* Record extracts *
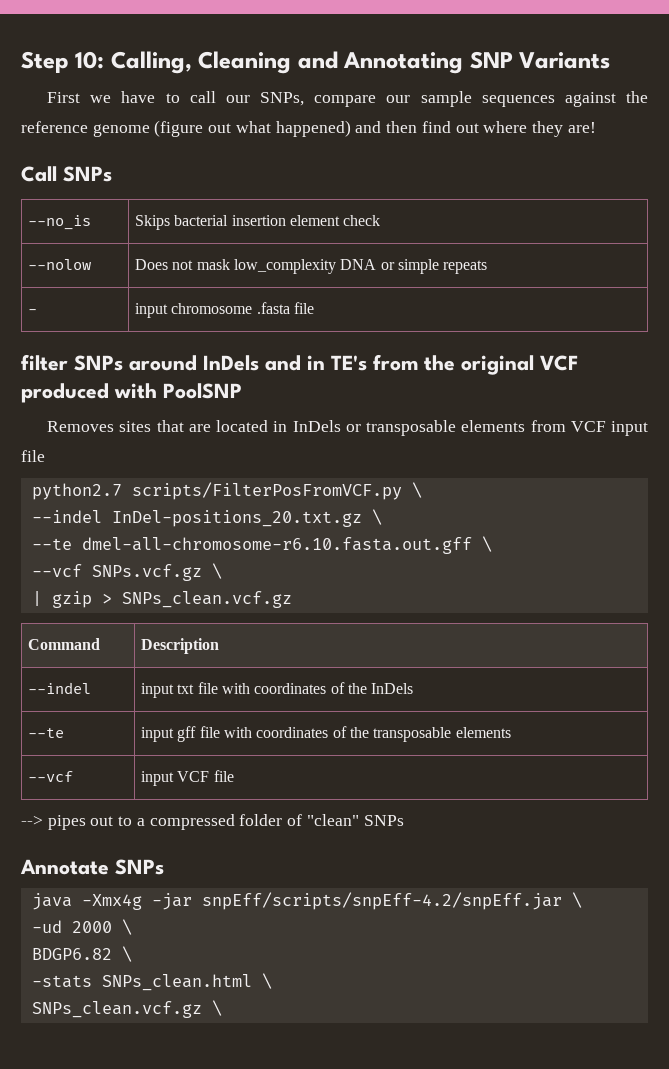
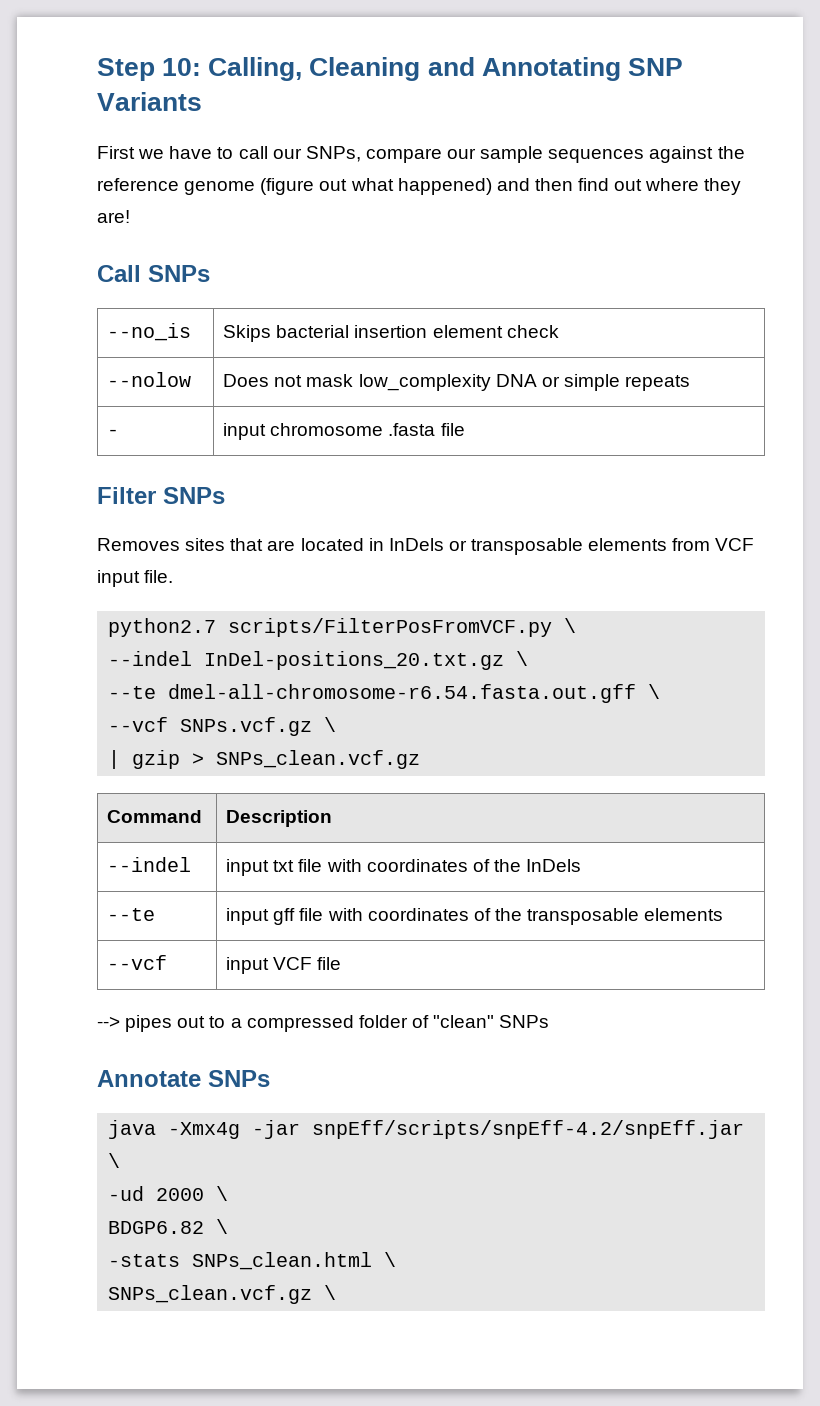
- filter SNPs around InDels and in TE's from the original VCF produced with PoolSNP
+ Filter SNPs
- Removes sites that are located in InDels or transposable elements from VCF input file
+ Removes sites that are located in InDels or transposable elements from VCF input file.
- --te dmel-all-chromosome-r6.10.fasta.out.gff \
+ --te dmel-all-chromosome-r6.54.fasta.out.gff \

* Exercise *
Go to the line in the listing above that has "- Removes sites" in it. Set down that line and each one after it, exactly.

* Written response *
- Removes sites that are located in InDels or transposable elements from VCF input file
+ Removes sites that are located in InDels or transposable elements from VCF input file.
- --te dmel-all-chromosome-r6.10.fasta.out.gff \
+ --te dmel-all-chromosome-r6.54.fasta.out.gff \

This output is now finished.